● WORK REQUIRED
Please copy, exactly as they appear below, the lines from the one containing "Smurfs Smurfs Papa" through the one containing "total: 10240.69 -> 14170.27".

(Items from a dataset)

##############################

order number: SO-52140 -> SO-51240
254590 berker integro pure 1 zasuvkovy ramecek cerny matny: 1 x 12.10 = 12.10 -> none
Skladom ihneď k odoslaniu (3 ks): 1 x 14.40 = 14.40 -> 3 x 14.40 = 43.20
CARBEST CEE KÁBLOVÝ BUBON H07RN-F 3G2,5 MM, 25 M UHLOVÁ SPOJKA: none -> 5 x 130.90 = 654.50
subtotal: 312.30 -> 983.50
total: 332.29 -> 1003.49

##############################

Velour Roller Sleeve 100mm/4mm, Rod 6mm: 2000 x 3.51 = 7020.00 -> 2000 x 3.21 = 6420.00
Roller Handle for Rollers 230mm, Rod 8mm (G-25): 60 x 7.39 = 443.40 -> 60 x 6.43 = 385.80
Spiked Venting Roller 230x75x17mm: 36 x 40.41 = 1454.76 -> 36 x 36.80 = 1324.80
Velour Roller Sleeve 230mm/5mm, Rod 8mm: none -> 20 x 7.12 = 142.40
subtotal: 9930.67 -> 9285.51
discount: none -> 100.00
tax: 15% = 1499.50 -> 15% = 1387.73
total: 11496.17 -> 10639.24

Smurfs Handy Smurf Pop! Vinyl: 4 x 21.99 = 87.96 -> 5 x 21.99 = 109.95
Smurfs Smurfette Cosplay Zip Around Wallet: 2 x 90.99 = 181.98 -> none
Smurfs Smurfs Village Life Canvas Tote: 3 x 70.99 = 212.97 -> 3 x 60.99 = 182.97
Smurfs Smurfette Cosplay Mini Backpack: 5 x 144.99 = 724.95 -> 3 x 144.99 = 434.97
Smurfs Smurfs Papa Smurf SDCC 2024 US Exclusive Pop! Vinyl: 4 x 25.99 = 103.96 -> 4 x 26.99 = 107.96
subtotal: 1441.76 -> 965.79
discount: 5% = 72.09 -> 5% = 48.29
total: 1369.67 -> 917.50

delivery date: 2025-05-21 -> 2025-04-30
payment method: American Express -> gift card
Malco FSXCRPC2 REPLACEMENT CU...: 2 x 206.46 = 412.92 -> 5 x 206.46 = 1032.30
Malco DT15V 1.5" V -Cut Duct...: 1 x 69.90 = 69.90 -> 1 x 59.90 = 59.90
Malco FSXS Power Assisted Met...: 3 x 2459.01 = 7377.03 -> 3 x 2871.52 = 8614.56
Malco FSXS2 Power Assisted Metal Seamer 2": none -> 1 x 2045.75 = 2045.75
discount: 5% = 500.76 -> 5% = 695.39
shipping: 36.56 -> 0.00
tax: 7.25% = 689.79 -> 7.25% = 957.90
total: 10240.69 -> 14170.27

##############################

● SOLUTION FOR THIS EXERCISE
Smurfs Smurfs Papa Smurf SDCC 2024 US Exclusive Pop! Vinyl: 4 x 25.99 = 103.96 -> 4 x 26.99 = 107.96
subtotal: 1441.76 -> 965.79
discount: 5% = 72.09 -> 5% = 48.29
total: 1369.67 -> 917.50

delivery date: 2025-05-21 -> 2025-04-30
payment method: American Express -> gift card
Malco FSXCRPC2 REPLACEMENT CU...: 2 x 206.46 = 412.92 -> 5 x 206.46 = 1032.30
Malco DT15V 1.5" V -Cut Duct...: 1 x 69.90 = 69.90 -> 1 x 59.90 = 59.90
Malco FSXS Power Assisted Met...: 3 x 2459.01 = 7377.03 -> 3 x 2871.52 = 8614.56
Malco FSXS2 Power Assisted Metal Seamer 2": none -> 1 x 2045.75 = 2045.75
discount: 5% = 500.76 -> 5% = 695.39
shipping: 36.56 -> 0.00
tax: 7.25% = 689.79 -> 7.25% = 957.90
total: 10240.69 -> 14170.27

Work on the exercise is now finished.